• TASK DESCRIPTION
Pictures aside, copy exactly each line from the one that holds "font-size: 11px ->" through the last line of the records below.

• Web page edit records
⁂

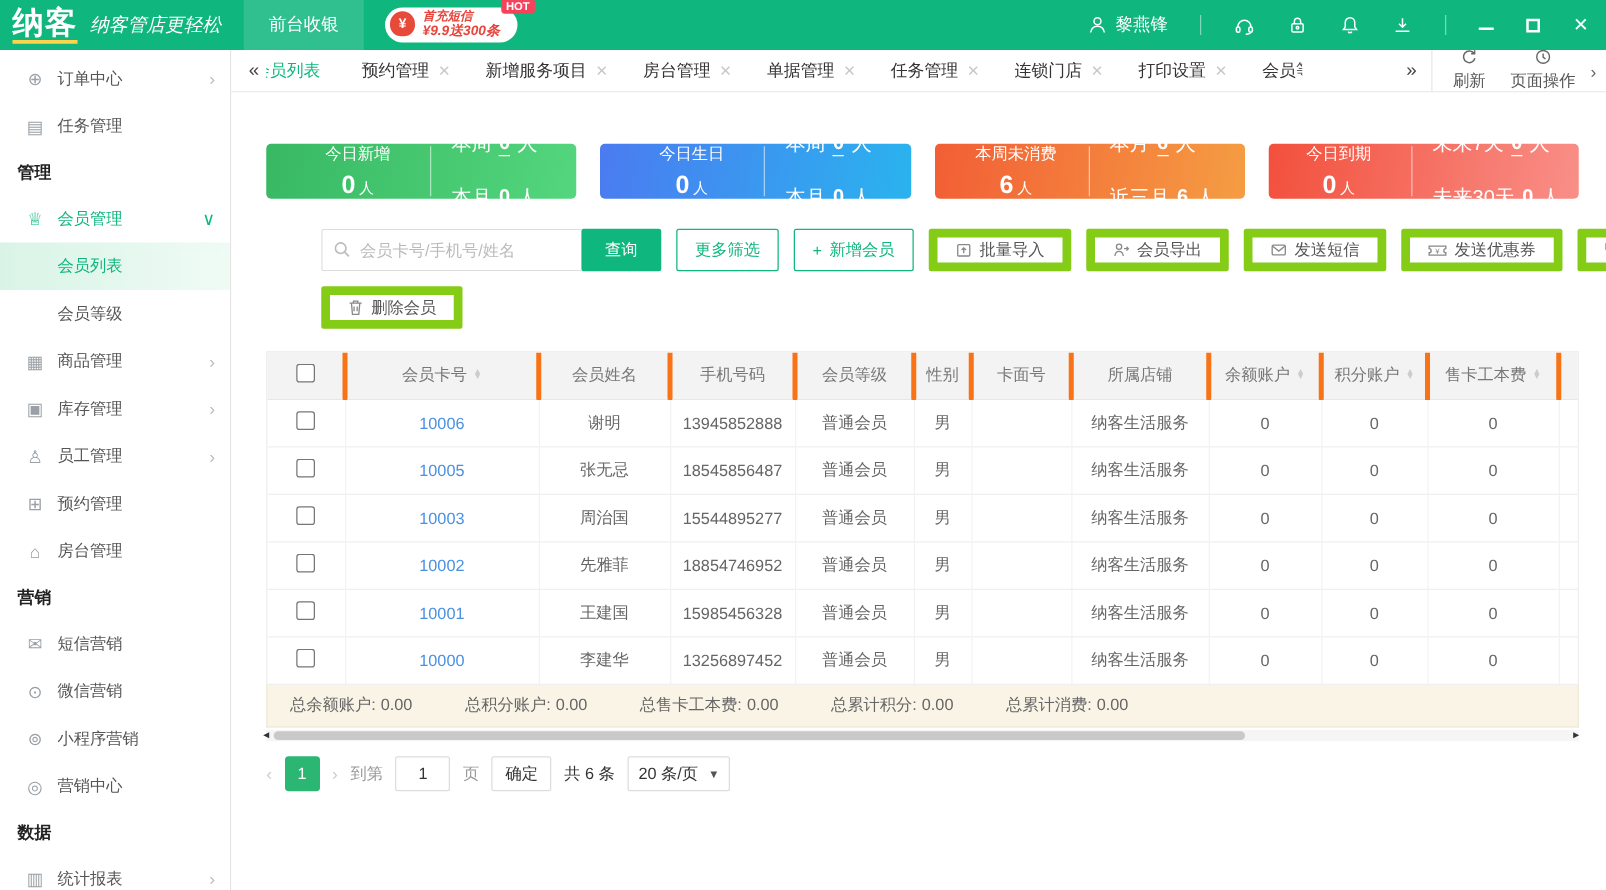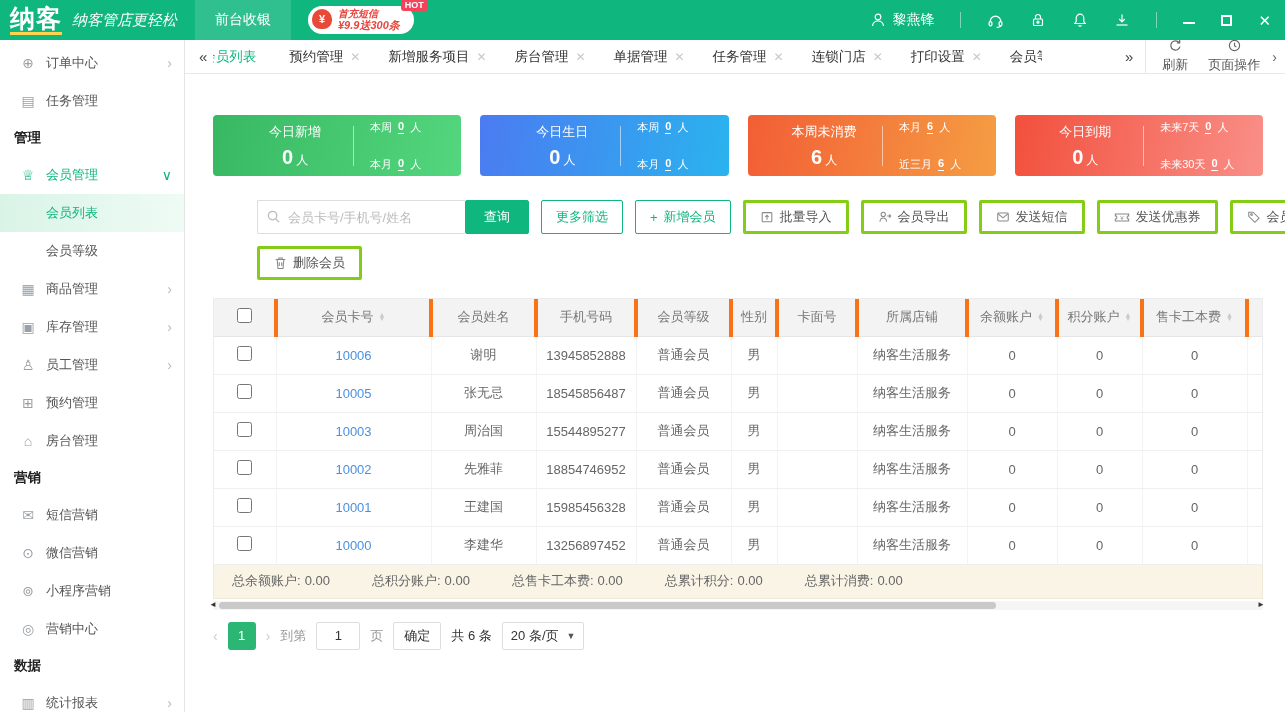"今日新增" .stat-card { height: 61px -> 44px }
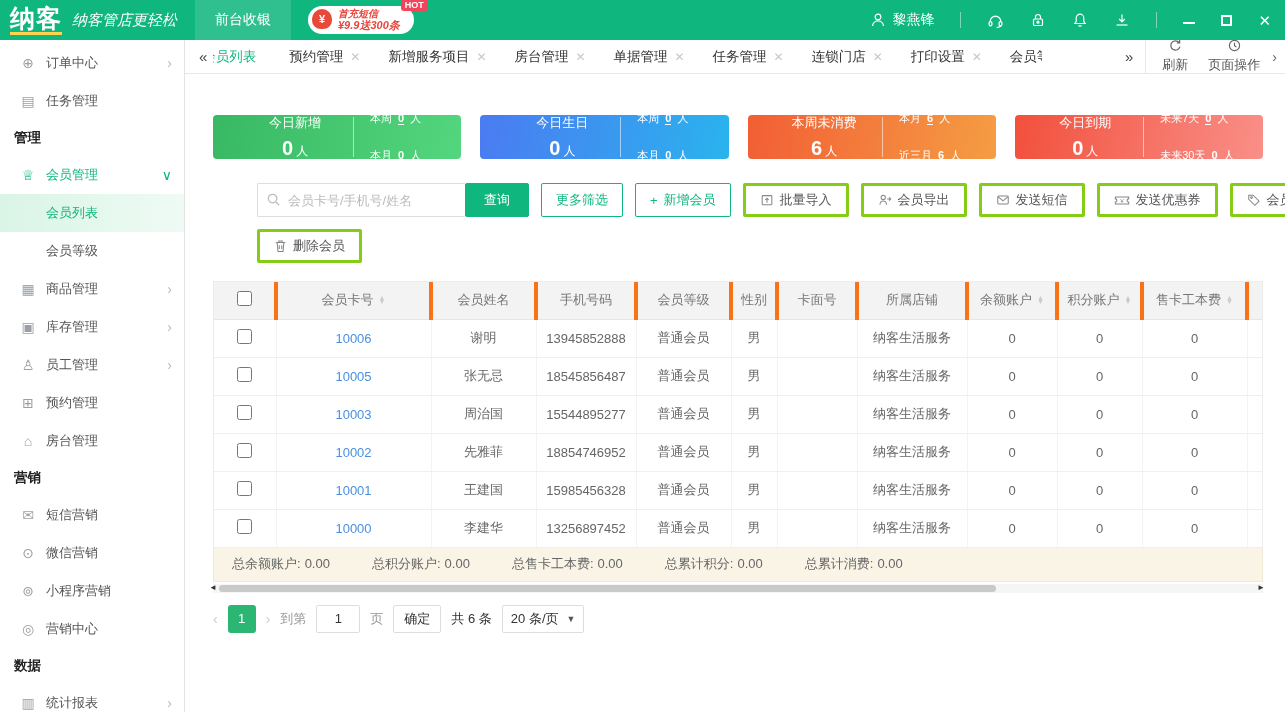"本周" .sc-rows { font-size: 11px -> 16px }
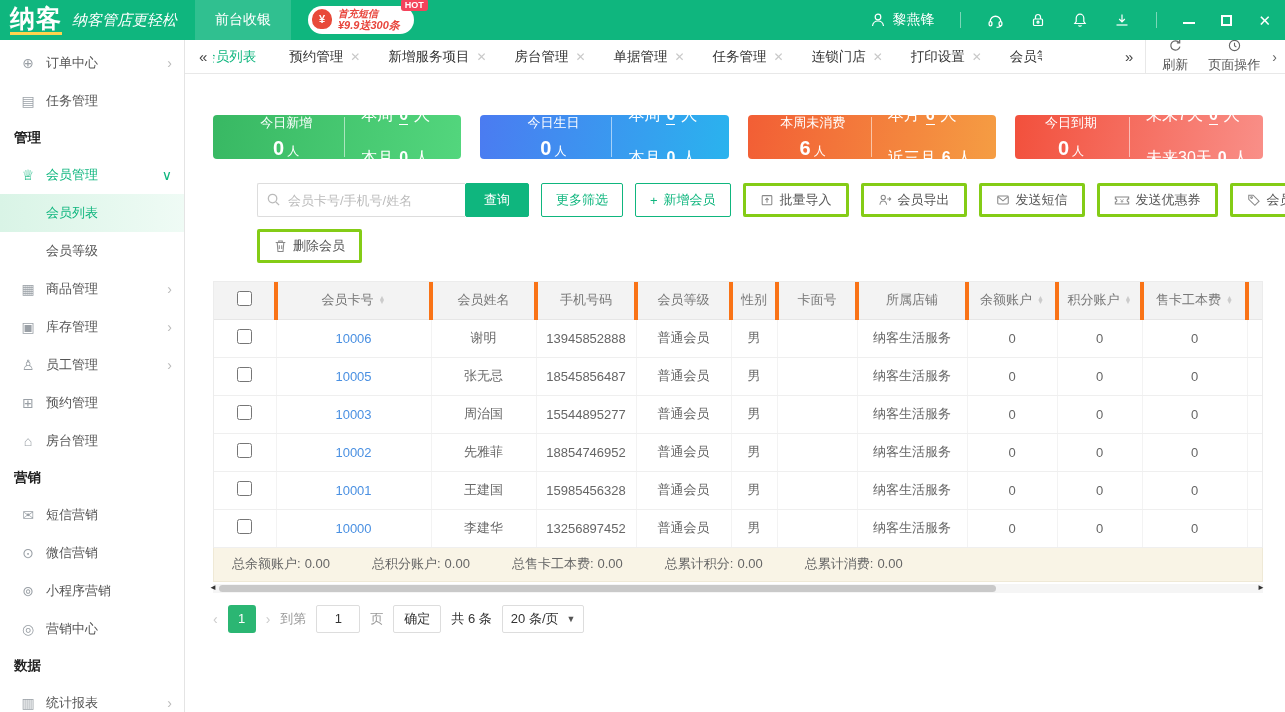"批量导入" .btn-gray { border: 3px solid #84cc16 -> 7px solid #84cc16 }
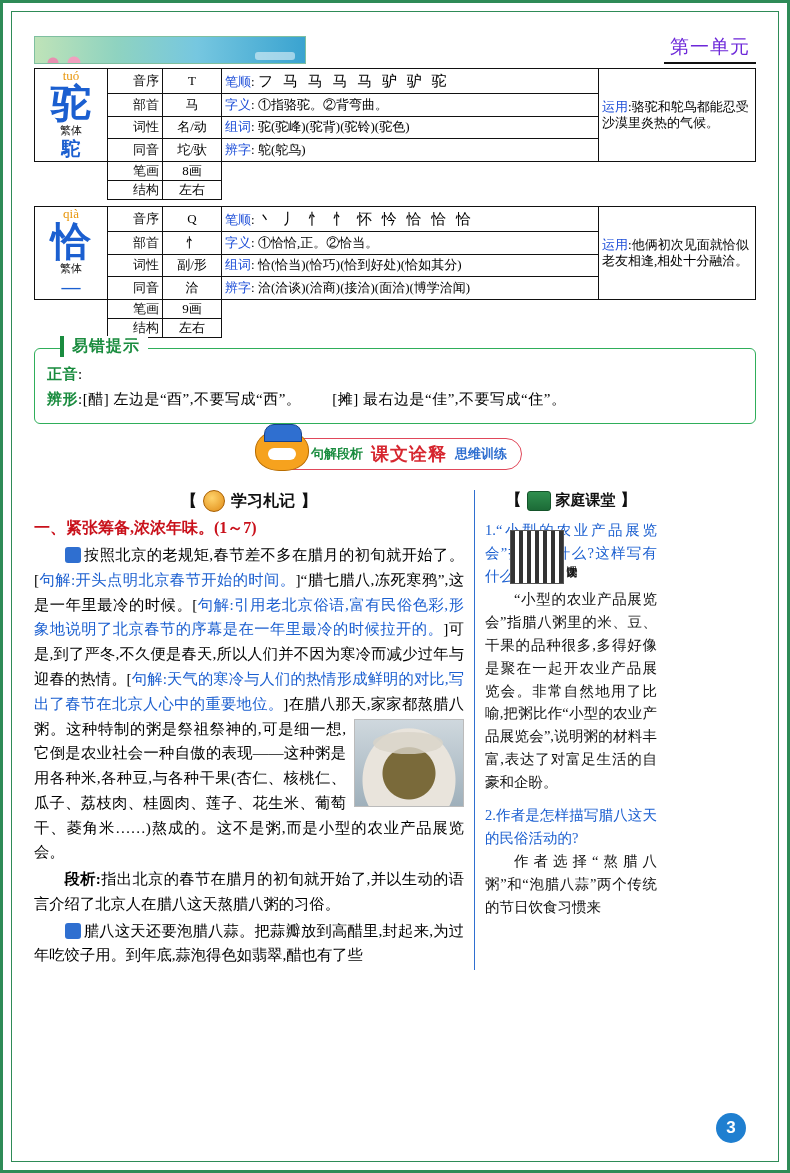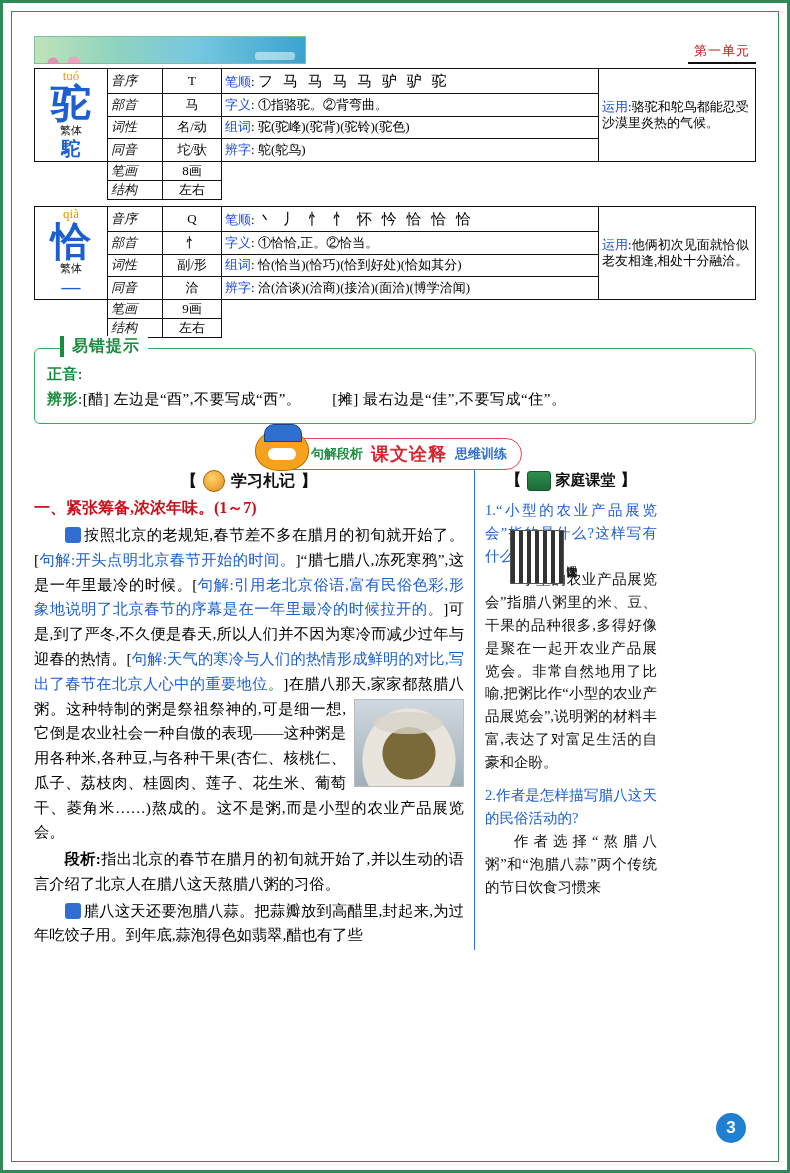"第一单元" .unit-title { color: #b91c1c -> #6d28d9; font-size: 13px -> 19px }
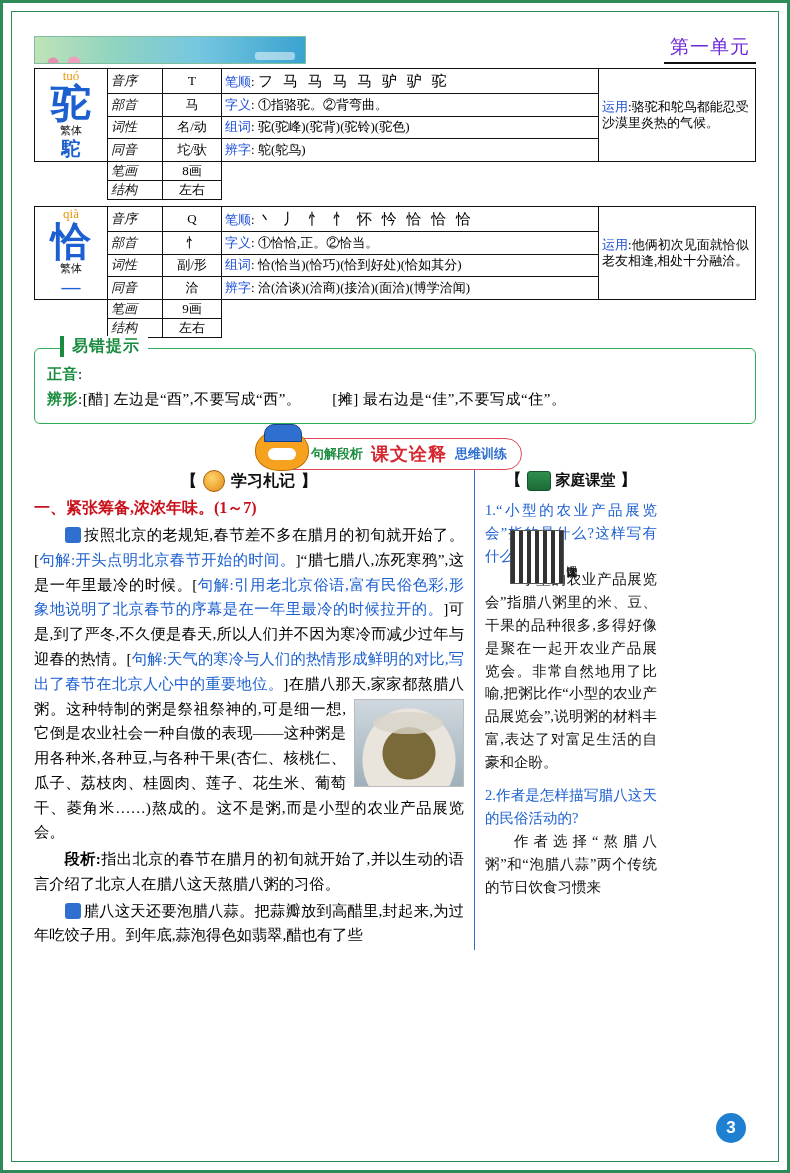"音序" .lbl-col { font-style: italic -> none; text-align: left -> right }
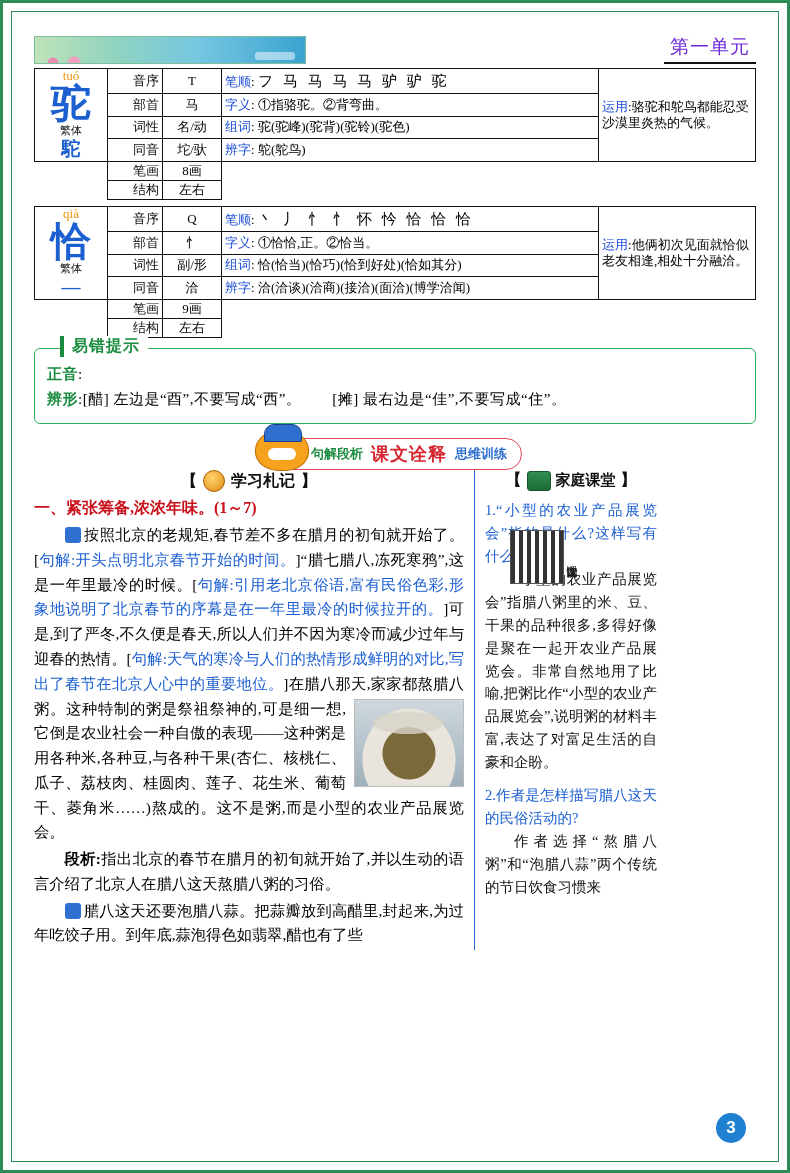"句解段析" .seccap { margin: 14px 0 0 0 -> 14px 0 20px 0 }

⁂

• SOLUTION FOR THIS EXERCISE
"本周" .sc-rows { font-size: 11px -> 16px }
"批量导入" .btn-gray { border: 3px solid #84cc16 -> 7px solid #84cc16 }
"第一单元" .unit-title { color: #b91c1c -> #6d28d9; font-size: 13px -> 19px }
"音序" .lbl-col { font-style: italic -> none; text-align: left -> right }
"句解段析" .seccap { margin: 14px 0 0 0 -> 14px 0 20px 0 }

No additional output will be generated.